Species can adjust their traits in response to selection which may strongly influence species coexistence. Nevertheless, current theory mainly assumes distinct and time-invariant trait values. We examined the combined effects of the range and the speed of trait adaptation on species coexistence using an innovative multispecies predator–prey model. It allows for temporal trait changes of all predator and prey species and thus simultaneous coadaptation within and among trophic levels. We show that very small or slow trait adaptation did not facilitate coexistence because the stabilizing niche differences were not sufficient to offset the fitness differences.

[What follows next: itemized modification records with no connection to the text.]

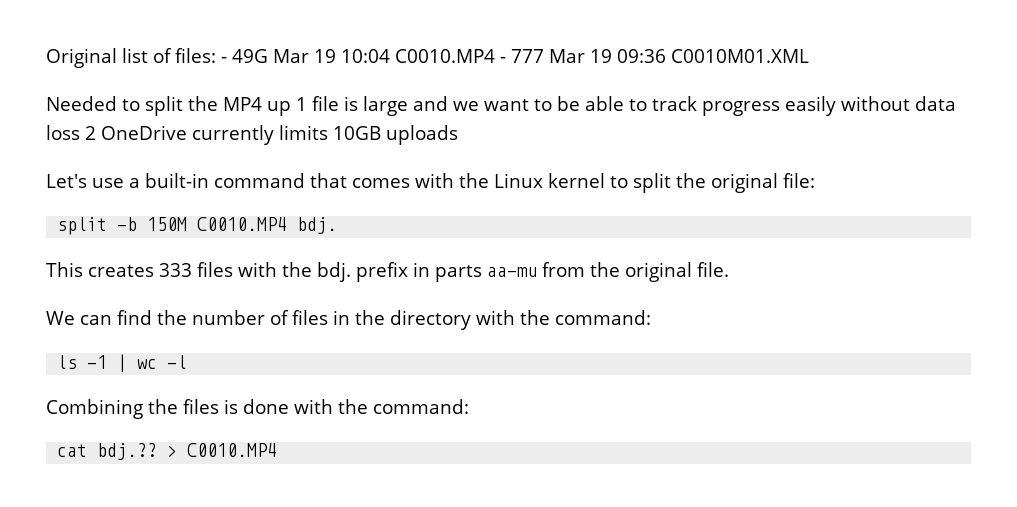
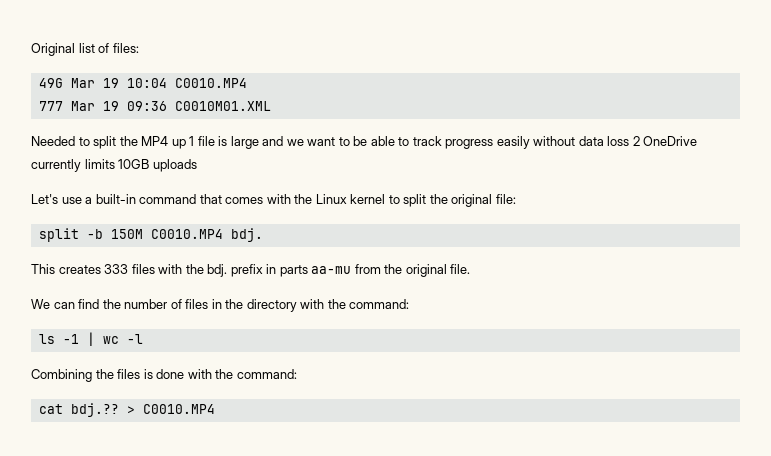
[221,57,227,63] - -> (139, 48) //
[500,57,506,63] - -> (247, 83) //

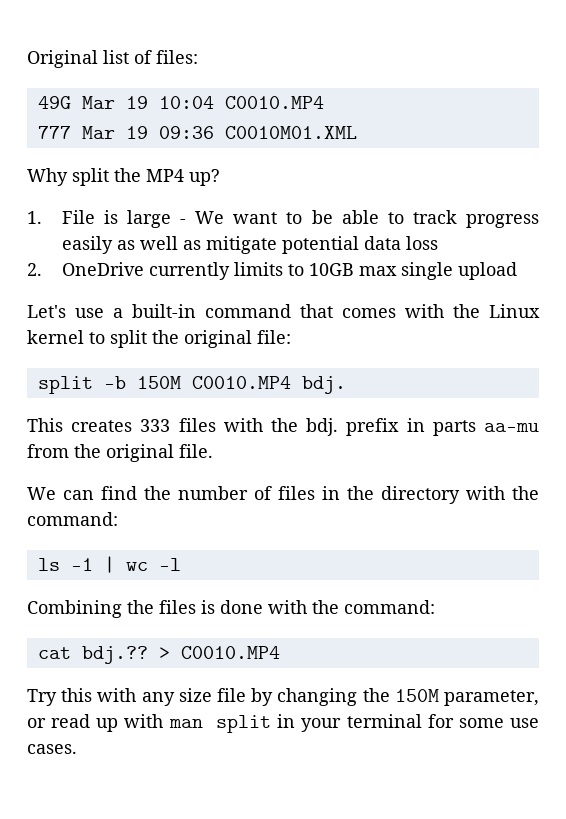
[31,136,90,146] Needed to -> [27,168,68,186] Why
[171,136,304,149] up 1 file is large and we -> [189,169,220,186] [27,210,225,228] up? // 1. File is large - We
[533,136,576,146] without -> [116,236,359,254] as well as mitigate potential
[632,136,640,146] 2 -> [27,263,42,276] // 2.
[118,159,197,172] 10GB uploads -> [287,262,517,280] to 10GB max single upload
(215, 409) none -> [27,688,539,706] [27,714,539,733] [27,744,77,754] // Try this with any size file by changing the 150M parameter, or read up with man split in your terminal for some use cases.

In contrast, sufficiently large and fast trait adaptation jointly promoted stable or neutrally stable species coexistence. Continuous trait adjustments in response to selection enabled a temporally variable convergence and divergence of species traits; that is, species became temporally more similar (neutral theory) or dissimilar (niche theory) depending on the selection pressure, resulting over time in a balance between niche differences stabilizing coexistence and fitness differences promoting competitive exclusion. Furthermore, coadaptation allowed prey and predator species to cluster into different functional groups. This equalized the fitness of similar species while maintaining sufficient niche differences among functionally different species delaying or preventing competitive exclusion. In contrast to previous studies, the emergent feedback between biomass and trait dynamics enabled supersaturated coexistence for a broad range of potential trait adaptation and parameters. We conclude that accounting for trait adaptation may explain stable and supersaturated species coexistence for a broad range of environmental conditions in natural systems when the absence of such adaptive changes would preclude it. Small trait changes, coincident with those that may occur within many natural populations, greatly enlarged the number of coexisting species.